Problem statement: Where does the word "Header" show up in the records? Copy every line that has it.

Listed entries:
-- -- --
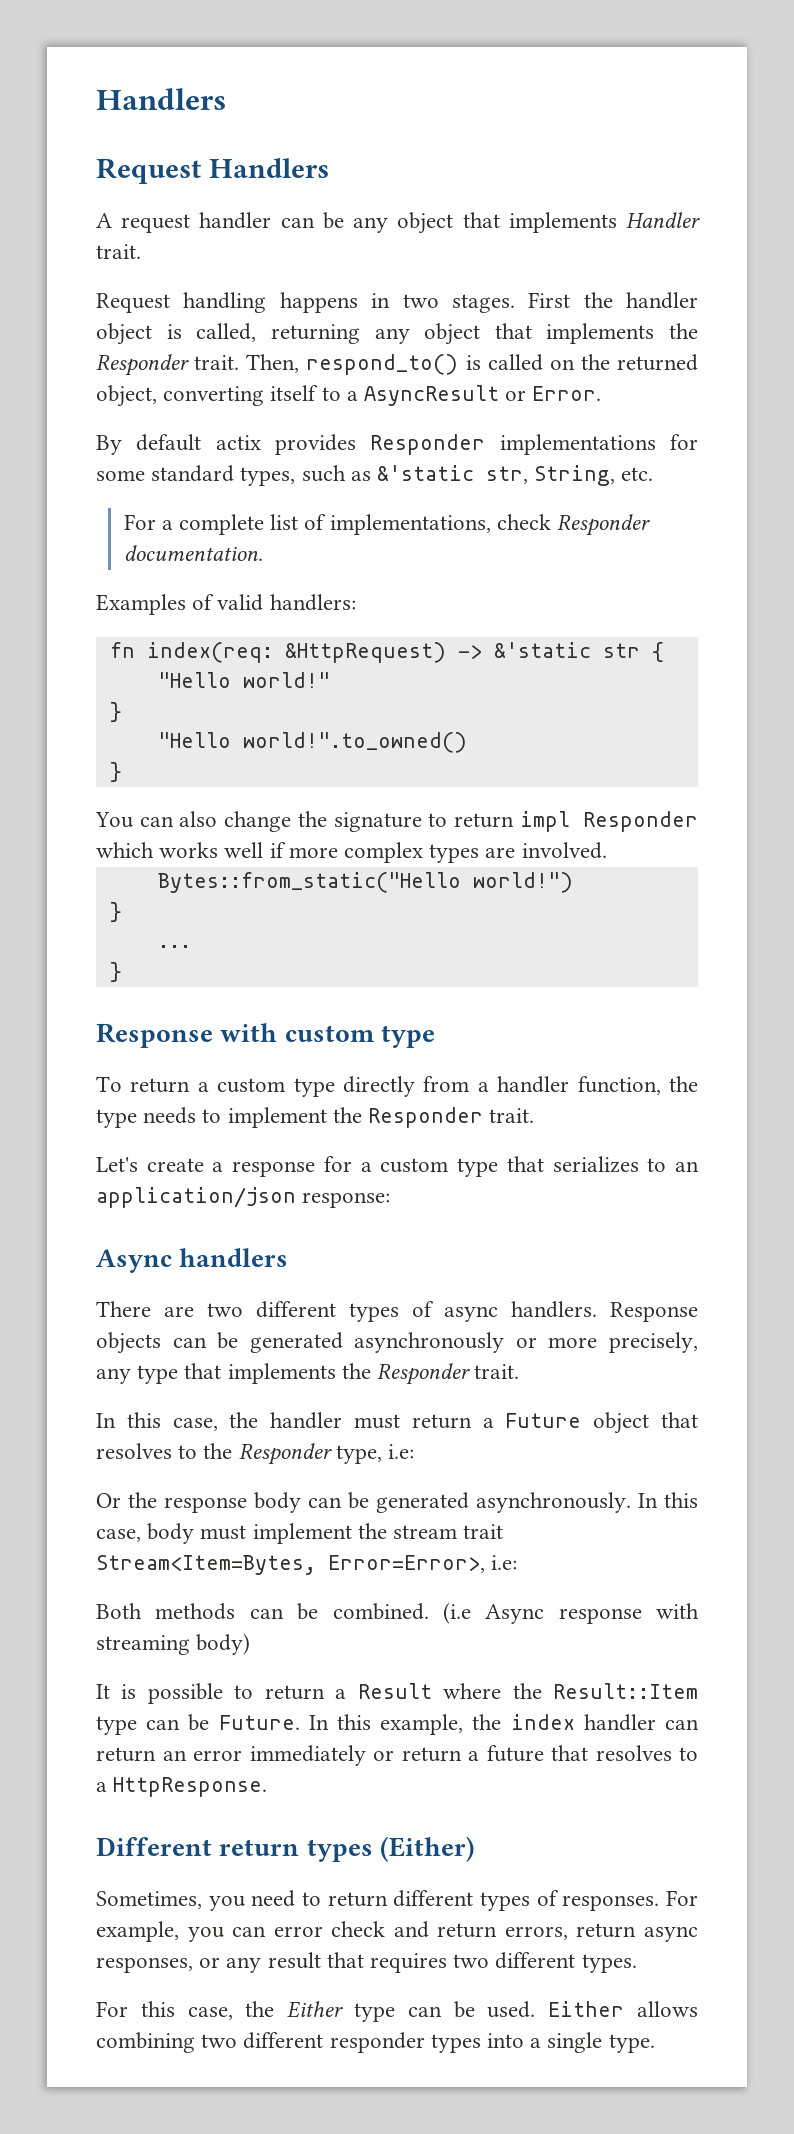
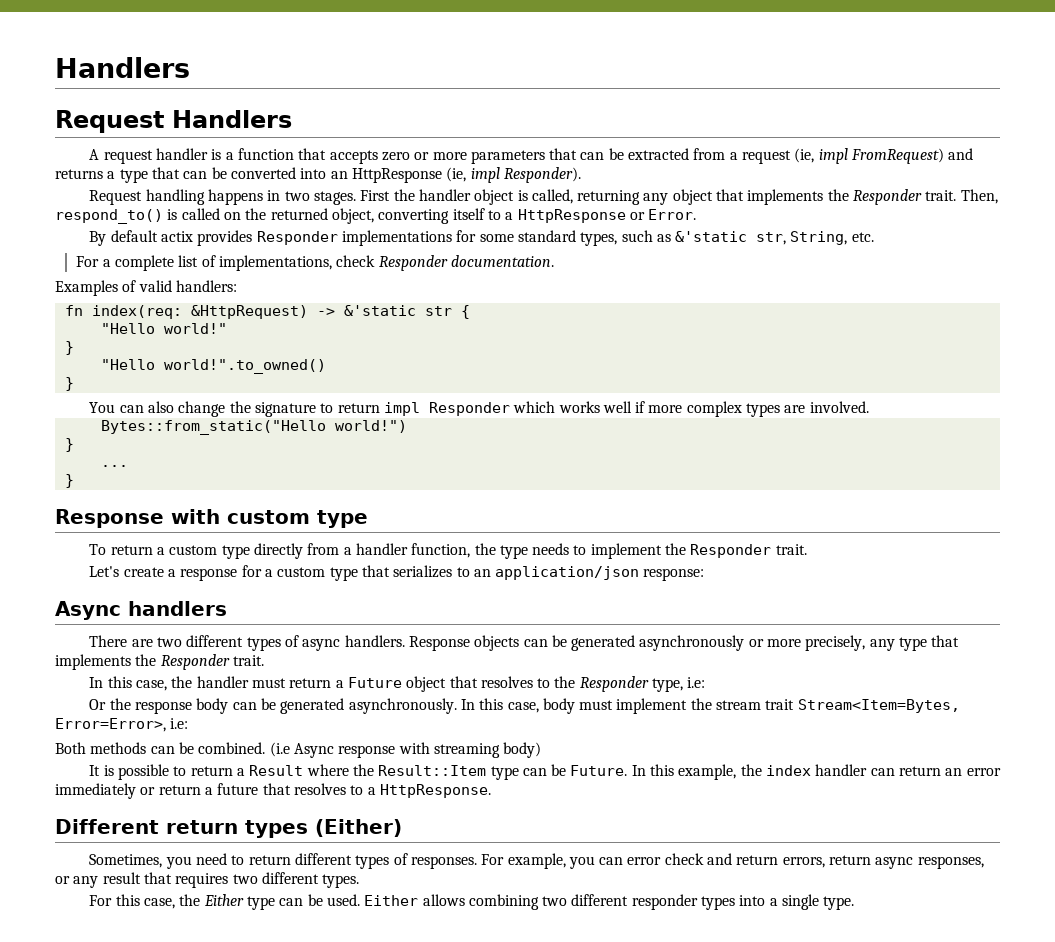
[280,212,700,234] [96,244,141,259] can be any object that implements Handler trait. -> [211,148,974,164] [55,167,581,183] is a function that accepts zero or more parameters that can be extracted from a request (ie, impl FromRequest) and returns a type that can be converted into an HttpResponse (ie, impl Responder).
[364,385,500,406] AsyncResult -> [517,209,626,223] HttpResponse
-- -- --
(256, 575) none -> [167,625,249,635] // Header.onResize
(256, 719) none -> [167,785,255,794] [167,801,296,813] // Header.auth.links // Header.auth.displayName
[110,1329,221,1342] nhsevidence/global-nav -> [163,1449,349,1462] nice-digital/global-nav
-- -- --
Solution to the problem:
(256, 575) none -> [167,625,249,635] // Header.onResize
(256, 719) none -> [167,785,255,794] [167,801,296,813] // Header.auth.links // Header.auth.displayName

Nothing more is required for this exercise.